Now it’s an impediment to reform because most Americans are accustomed to their employer-provided insurance plans and won’t consider anything different — even if an alternative form of coverage, such as Medicare for all, would be cheaper, more reliable and available to everyone.
That was my hope for Haven. I wanted to think that business leaders with the clout of Bezos, Buffett and Dimon would be able to spearhead a shift away from employer-based insurance and align us with nearly all other developed countries that use single-payer systems to affordably cover all residents.
That the CEOs never came close to this indicates their to-do list was more modest, likely focusing on using technology to cut administrative costs rather than seeking nationwide policy changes.
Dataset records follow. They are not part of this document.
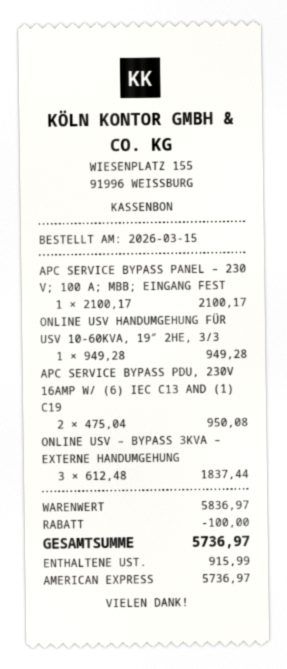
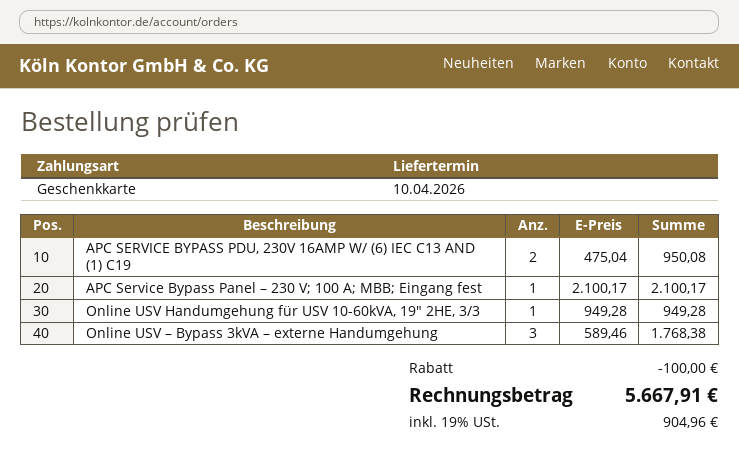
payment method: American Express -> gift card
ONLINE USV – BYPASS 3KVA – EXTERNE HANDUMGEHUNG: 3 x 612.48 = 1837.44 -> 3 x 589.46 = 1768.38
tax: 915.99 -> 904.96
total: 5736.97 -> 5667.91

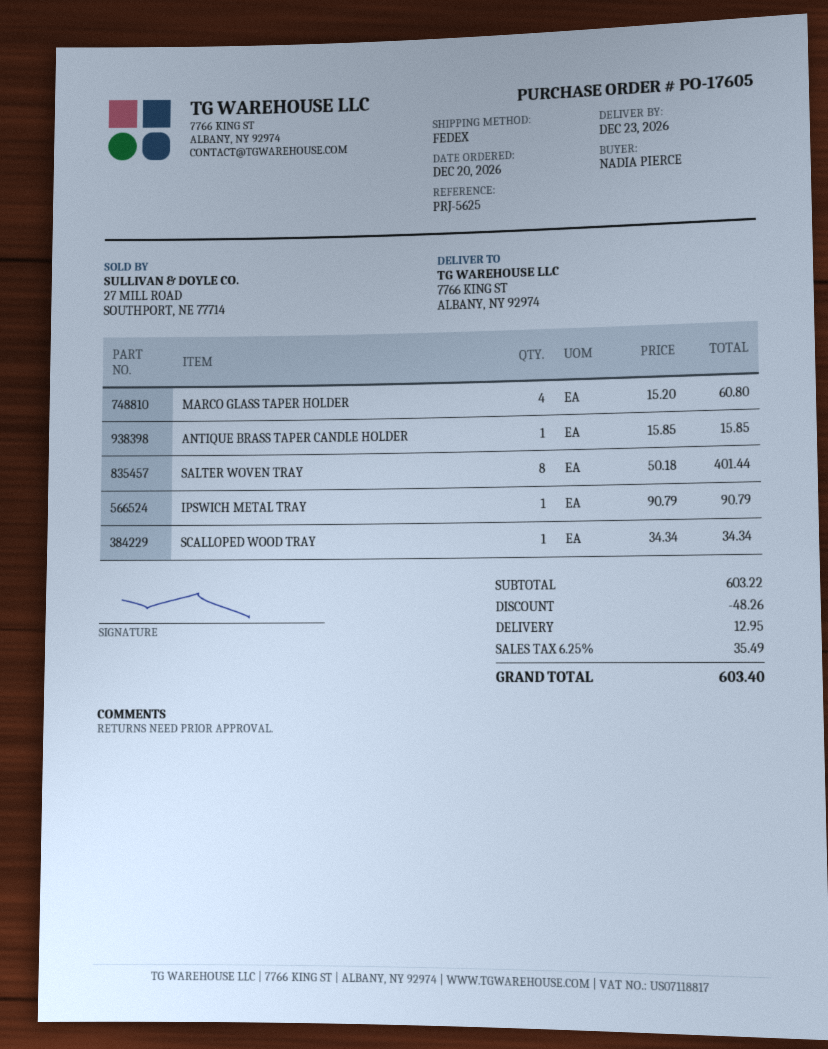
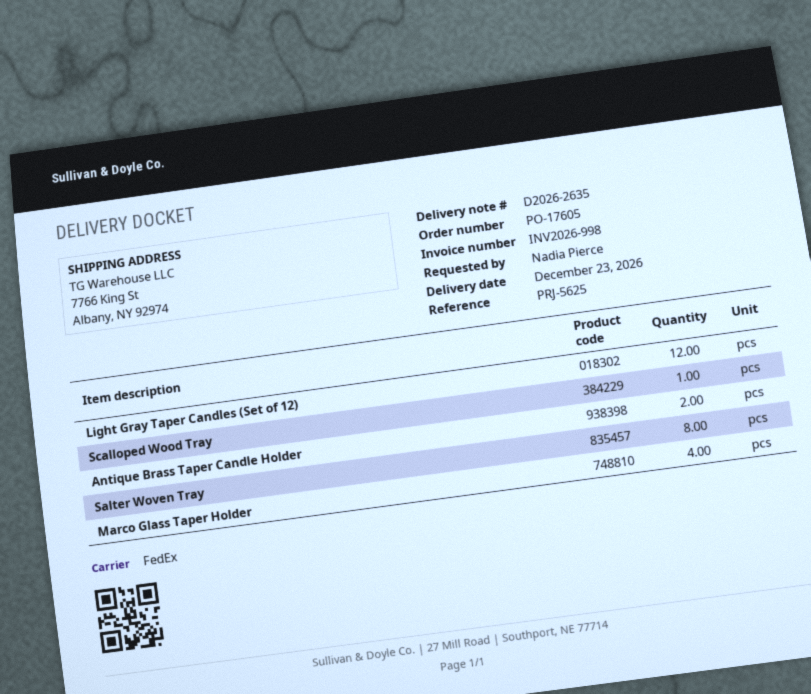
ANTIQUE BRASS TAPER CANDLE HOLDER: 1 -> 2
IPSWICH METAL TRAY: 1 -> none
Light Gray Taper Candles (Set of 12): none -> 12

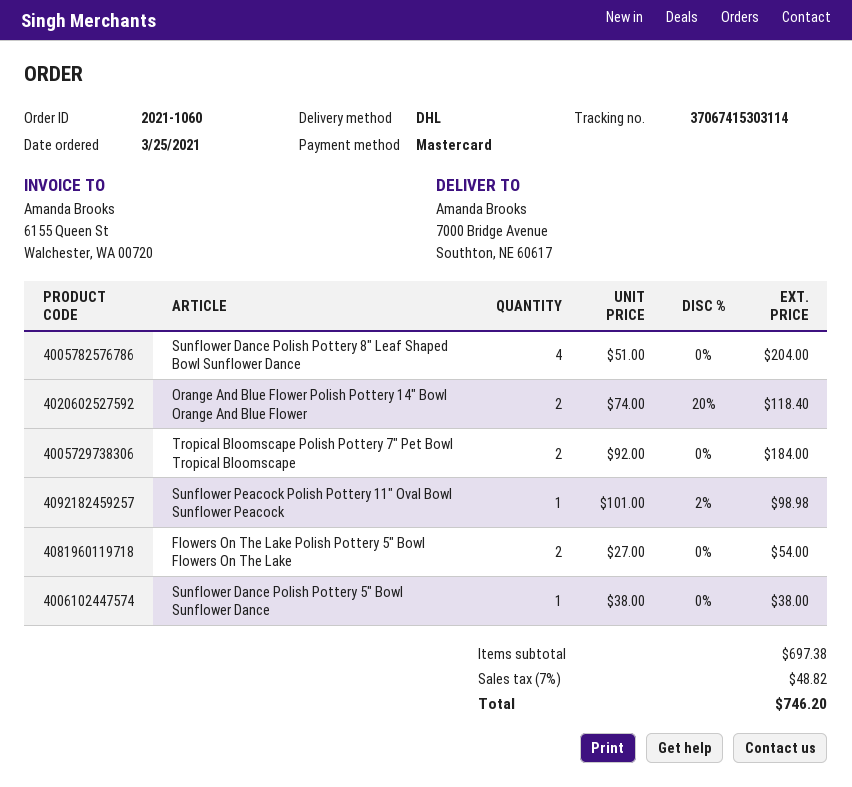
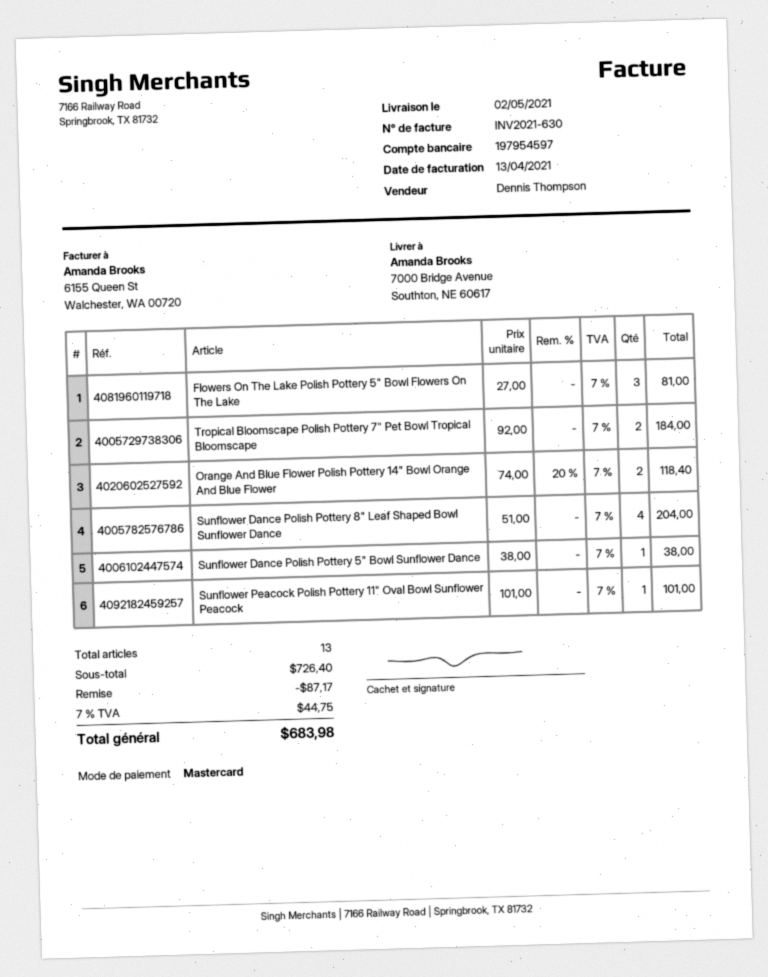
Sunflower Peacock Polish Pottery 11" Oval Bowl Sunflower Peacock: 1 x 101.00 - 2% = 98.98 -> 1 x 101.00 = 101.00
Flowers On The Lake Polish Pottery 5" Bowl Flowers On The Lake: 2 x 27.00 = 54.00 -> 3 x 27.00 = 81.00
subtotal: 697.38 -> 726.40
discount: none -> 87.17
tax: 7% = 48.82 -> 7% = 44.75
total: 746.20 -> 683.98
Gerald Kominski, a professor of health policy and management at UCLA, told me this week that the failure of Haven leaves all hope for healthcare reform in Washington’s hands.
If three of the country’s most powerful companies couldn’t remedy things, he said, “maybe it’s time to acknowledge that government intervention really is the most effective way to control costs, achieve universal access and assure equity.”
Which would be fine if our politicians were interested in governing and protecting the welfare of the American people. That wasn’t the case for the last four years, however, and it’s hard to see how things will be much better going forward.
Perhaps foolishly, I remain an optimist. The inefficiency and dysfunction of our healthcare system is indisputable. The relative success of our economic peers shows that better ways exist and are within reach.
We just need leaders willing to take us there. I’d hoped Bezos & Co. might be those leaders. Now we’ll have to wait for others with more ambition and courage to step forward.
In the meantime, we have Whole Foods’ Mackey to guide us.
Eat right. Keep fit. Hope you never get sick.